MANILA, Philippines – Moneyball, the most recent film by Capote director Bennett Miller or actor Brad Pitt, is not just another underdog sports movie or, specifically, baseball movie.

It does not bear a manufactured momentum that piles on one dramatic moment after another. It does not come off as an adrenalin rush, where the tension inherent to a nerve-wracking ball game is recreated in all its palpable splendor.

And the film is largely free from the noise of other sports flicks that would pump up the soundtrack’s volume while mimicking the din of stadium games.

Instead, Miller, working from a script first penned by Steven Schindler’s List Zaillian then rewritten by Aaron The Social Network Sorkin (after original Moneyball director Steven Soderbergh somehow got the boot), goes for a nuanced, graceful rendition of a true story that mostly took place far from the centerfield: of how Oakland Athletics general manager Billy Beane, once a promising rookie draft pick, assembled a gang of underrated hitters and pitchers that his team’s puny budget could afford and went on to make baseball history.

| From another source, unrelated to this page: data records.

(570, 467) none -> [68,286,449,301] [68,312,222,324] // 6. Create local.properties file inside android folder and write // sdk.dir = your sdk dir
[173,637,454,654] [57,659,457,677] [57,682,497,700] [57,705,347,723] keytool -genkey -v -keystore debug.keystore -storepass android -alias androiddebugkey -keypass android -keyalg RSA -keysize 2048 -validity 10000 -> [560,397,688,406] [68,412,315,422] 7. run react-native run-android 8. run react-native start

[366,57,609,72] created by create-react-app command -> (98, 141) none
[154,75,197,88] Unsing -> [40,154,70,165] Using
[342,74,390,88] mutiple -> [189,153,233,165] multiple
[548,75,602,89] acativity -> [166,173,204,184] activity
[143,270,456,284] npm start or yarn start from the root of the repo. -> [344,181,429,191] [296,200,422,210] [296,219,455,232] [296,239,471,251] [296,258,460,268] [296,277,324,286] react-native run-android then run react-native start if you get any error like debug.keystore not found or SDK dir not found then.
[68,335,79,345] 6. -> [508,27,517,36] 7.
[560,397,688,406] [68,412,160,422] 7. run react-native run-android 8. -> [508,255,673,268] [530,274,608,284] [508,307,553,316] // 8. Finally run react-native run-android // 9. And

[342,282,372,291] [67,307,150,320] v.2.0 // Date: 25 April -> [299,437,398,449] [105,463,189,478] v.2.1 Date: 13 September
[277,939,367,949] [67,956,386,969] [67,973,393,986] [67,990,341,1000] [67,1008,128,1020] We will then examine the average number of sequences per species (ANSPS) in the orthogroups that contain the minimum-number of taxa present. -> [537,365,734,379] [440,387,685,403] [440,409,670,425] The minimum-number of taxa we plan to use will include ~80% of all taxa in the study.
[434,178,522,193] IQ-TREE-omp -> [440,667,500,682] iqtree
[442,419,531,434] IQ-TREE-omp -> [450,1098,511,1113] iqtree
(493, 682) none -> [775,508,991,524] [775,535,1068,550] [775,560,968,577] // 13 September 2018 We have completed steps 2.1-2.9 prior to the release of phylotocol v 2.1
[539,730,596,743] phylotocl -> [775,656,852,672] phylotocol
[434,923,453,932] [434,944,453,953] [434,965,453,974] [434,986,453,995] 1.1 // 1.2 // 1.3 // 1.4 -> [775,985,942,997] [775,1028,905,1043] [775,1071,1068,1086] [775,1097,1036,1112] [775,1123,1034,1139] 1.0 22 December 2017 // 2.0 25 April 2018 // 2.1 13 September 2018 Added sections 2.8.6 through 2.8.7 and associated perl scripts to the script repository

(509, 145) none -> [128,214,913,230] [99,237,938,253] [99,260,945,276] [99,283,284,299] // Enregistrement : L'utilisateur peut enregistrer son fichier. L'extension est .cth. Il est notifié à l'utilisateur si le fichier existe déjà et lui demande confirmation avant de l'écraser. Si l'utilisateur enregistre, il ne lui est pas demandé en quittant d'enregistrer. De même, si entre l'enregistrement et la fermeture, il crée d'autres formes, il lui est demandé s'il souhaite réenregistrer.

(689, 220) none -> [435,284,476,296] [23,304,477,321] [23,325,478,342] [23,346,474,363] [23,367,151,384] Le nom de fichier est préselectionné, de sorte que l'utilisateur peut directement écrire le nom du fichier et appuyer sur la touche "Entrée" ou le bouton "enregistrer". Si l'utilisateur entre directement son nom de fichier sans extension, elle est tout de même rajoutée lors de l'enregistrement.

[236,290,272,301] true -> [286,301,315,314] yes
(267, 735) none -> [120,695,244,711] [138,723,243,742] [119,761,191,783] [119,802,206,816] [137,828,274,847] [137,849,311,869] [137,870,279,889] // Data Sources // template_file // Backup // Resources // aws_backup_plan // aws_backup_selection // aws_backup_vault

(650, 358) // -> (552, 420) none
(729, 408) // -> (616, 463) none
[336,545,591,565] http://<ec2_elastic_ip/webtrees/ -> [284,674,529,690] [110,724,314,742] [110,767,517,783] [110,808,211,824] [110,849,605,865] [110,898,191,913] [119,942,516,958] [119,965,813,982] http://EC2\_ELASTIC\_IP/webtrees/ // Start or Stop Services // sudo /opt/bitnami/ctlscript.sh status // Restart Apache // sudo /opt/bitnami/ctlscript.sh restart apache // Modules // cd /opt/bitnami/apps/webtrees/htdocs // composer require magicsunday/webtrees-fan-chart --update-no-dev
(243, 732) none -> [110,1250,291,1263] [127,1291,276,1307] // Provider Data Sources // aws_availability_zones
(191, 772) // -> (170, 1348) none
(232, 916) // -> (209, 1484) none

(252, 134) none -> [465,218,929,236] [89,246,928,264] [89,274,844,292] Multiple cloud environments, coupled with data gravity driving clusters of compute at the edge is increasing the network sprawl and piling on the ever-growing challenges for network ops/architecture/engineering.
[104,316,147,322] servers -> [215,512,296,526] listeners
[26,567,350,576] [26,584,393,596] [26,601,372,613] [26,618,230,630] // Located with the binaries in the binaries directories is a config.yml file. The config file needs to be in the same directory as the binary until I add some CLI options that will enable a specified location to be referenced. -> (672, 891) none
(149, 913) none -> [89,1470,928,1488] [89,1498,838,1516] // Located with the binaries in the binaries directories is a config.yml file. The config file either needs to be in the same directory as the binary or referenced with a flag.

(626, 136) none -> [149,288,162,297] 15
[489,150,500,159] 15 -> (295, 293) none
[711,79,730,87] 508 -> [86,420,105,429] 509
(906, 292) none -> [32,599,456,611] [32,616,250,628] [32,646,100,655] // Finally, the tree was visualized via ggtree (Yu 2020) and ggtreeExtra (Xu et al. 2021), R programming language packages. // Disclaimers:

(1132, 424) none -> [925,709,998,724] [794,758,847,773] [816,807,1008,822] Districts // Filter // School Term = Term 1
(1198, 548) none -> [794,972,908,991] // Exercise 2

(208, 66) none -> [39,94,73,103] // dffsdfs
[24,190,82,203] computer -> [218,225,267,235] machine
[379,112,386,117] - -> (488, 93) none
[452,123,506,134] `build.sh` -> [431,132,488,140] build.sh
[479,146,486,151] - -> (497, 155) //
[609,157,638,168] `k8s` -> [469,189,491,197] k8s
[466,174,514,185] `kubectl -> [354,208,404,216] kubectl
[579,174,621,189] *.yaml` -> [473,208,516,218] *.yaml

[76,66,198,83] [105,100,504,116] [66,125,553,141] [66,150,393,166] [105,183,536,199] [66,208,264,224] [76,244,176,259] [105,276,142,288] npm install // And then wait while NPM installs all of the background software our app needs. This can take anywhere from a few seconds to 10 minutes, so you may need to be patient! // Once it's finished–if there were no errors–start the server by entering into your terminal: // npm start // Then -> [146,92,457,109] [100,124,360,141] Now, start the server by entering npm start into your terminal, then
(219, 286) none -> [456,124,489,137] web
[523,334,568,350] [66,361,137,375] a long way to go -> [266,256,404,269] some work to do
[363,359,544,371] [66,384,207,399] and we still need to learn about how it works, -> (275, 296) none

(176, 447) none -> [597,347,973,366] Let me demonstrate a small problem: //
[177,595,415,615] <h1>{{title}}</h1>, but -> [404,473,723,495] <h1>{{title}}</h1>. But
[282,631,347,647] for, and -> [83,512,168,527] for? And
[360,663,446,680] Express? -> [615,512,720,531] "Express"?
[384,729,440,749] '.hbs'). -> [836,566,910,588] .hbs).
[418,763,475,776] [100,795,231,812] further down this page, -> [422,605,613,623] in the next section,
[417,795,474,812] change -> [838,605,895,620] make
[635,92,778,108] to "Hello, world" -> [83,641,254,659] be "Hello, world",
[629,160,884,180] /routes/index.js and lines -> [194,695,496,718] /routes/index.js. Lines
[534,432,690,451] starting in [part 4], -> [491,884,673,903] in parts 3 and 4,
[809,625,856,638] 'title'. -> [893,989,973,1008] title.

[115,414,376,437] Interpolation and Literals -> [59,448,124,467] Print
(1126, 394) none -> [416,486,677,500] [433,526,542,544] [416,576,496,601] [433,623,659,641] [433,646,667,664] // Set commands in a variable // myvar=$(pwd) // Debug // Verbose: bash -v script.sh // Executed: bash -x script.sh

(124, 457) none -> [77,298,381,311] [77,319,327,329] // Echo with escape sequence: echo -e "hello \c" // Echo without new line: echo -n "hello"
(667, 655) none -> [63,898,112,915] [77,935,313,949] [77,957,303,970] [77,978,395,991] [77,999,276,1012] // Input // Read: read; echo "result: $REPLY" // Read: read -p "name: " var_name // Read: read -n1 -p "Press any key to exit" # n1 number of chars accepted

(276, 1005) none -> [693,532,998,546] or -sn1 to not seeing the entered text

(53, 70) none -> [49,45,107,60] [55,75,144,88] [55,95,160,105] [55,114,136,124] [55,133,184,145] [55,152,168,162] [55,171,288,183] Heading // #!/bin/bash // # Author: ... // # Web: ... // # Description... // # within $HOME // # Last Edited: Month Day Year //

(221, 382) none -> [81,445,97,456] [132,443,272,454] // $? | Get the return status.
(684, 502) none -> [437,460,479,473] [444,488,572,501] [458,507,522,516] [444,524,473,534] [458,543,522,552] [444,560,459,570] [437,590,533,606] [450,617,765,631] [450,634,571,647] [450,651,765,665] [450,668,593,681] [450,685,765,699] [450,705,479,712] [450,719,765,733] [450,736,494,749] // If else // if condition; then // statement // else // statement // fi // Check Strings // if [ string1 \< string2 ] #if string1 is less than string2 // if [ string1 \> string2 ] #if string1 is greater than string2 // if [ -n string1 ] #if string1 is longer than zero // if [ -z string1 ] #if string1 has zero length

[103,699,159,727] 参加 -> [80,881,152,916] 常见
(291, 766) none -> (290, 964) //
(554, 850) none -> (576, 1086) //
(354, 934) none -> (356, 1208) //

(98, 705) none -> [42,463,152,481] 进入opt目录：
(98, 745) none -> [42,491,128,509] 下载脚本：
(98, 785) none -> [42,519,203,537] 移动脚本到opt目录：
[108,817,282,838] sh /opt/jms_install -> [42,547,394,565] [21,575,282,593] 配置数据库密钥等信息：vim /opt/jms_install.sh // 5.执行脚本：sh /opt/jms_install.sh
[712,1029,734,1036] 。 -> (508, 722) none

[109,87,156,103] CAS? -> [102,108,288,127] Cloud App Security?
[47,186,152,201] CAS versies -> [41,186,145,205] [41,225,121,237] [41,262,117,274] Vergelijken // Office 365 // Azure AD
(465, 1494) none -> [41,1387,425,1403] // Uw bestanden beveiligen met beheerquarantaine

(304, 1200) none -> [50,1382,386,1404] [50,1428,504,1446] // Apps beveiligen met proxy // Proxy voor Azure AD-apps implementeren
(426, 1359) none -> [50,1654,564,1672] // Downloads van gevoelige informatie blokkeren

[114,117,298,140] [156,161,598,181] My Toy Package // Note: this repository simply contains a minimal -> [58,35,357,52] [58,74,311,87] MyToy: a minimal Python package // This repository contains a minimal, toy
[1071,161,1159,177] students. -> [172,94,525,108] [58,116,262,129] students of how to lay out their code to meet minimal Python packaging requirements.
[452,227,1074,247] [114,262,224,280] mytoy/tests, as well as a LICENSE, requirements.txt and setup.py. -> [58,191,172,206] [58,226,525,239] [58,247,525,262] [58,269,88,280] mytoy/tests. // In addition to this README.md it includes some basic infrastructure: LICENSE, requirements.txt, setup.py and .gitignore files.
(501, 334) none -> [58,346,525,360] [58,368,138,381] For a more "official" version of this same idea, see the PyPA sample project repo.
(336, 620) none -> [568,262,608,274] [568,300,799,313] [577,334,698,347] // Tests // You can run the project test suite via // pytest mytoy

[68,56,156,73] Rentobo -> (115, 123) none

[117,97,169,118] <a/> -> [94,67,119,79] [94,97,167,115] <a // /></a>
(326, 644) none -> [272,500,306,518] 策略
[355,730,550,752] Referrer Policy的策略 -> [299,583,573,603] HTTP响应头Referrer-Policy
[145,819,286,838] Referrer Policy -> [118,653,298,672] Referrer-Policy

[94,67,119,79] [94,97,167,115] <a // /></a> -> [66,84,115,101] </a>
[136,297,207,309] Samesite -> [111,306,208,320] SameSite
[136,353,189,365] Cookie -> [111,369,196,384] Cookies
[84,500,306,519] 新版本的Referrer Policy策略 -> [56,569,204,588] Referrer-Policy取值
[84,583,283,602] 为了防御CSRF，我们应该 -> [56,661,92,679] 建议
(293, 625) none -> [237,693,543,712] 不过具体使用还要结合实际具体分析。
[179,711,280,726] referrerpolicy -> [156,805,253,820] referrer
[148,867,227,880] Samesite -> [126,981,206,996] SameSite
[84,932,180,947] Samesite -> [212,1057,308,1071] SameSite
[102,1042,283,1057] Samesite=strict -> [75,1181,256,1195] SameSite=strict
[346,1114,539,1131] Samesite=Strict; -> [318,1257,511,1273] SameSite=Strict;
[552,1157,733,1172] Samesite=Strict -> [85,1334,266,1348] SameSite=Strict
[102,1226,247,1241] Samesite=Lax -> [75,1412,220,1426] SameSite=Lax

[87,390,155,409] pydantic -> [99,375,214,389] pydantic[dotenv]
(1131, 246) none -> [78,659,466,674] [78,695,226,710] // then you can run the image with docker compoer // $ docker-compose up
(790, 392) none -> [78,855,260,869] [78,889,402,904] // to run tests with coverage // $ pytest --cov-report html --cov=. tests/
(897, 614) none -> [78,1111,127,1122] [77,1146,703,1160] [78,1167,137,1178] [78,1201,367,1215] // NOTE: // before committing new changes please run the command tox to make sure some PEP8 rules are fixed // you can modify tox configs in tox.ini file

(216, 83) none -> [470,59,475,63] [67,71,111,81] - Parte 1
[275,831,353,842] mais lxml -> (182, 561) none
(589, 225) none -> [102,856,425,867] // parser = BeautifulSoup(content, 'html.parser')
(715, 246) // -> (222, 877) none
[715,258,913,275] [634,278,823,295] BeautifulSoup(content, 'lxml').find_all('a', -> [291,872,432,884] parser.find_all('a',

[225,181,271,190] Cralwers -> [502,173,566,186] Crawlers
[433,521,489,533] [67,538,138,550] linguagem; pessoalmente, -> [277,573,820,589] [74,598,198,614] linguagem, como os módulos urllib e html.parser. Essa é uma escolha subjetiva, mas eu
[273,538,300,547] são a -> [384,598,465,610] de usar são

As such, Moneyball is the umpteenth iteration of the David-versus-Goliath mythos, with Beane steering the Oakland A’s against tradition, beating the established recruitment system in favor of overlooked statistical merits.

Beane, played with broad-shouldered bravado by Pitt, is able to do this through a goldmine of an analyst-turned-assistant general manager, Peter Brand (a fictitious character partly based on Oakland A’s real assistant GM, Paul DePodesta, and portrayed by the otherwise pesky Jonah Hill).

Brand is a baseball aficionado who specializes in “sabermetrics” player analysis and one that makes him better able to mine players’ deeper, database-recorded pros and cons almost at savant levels.

Brains and brawn

While this radical strategy allows Beane to recruit players undervalued by his richer competitors (his team’s total salary stops at $41k-plus against, say, the New York Yankees’ $125k-plus), it also makes the OA GM something of a rebel.

This is a trait Moneyball drives home by showing Beane’s office as having a framed poster of the 1982 Oakland concert of the punk band The Clash along with a framed photo of Clash vocalist-guitarist Joe Strummer. (Another Joe guitar player, Joe Satriani, cameos for an electric take on “The Star-Spangled Banner.”)

Familiar dramatic elements, such as conflict, character doubts, highs and lows, abound in Moneyball.

And for the most part, it calls to mind a non-sports drama, the Robert DeNiro-Robin Williams starrer Awakenings, in the way a virtually neglected, near-lifeless entity gets an unprecedented, unexpected new lease on life through a firm believer’s determined defiance.

Yet Moneyball does not come off as derivative, managing instead to look and sound unique in spirit—a low-key yet sturdy celluloid delight. (One glaring, perhaps deliberate inconsistency: the 2008 Lenka hit “The Show” is utilized in two scenes, whereas Moneyball is set in 2002.)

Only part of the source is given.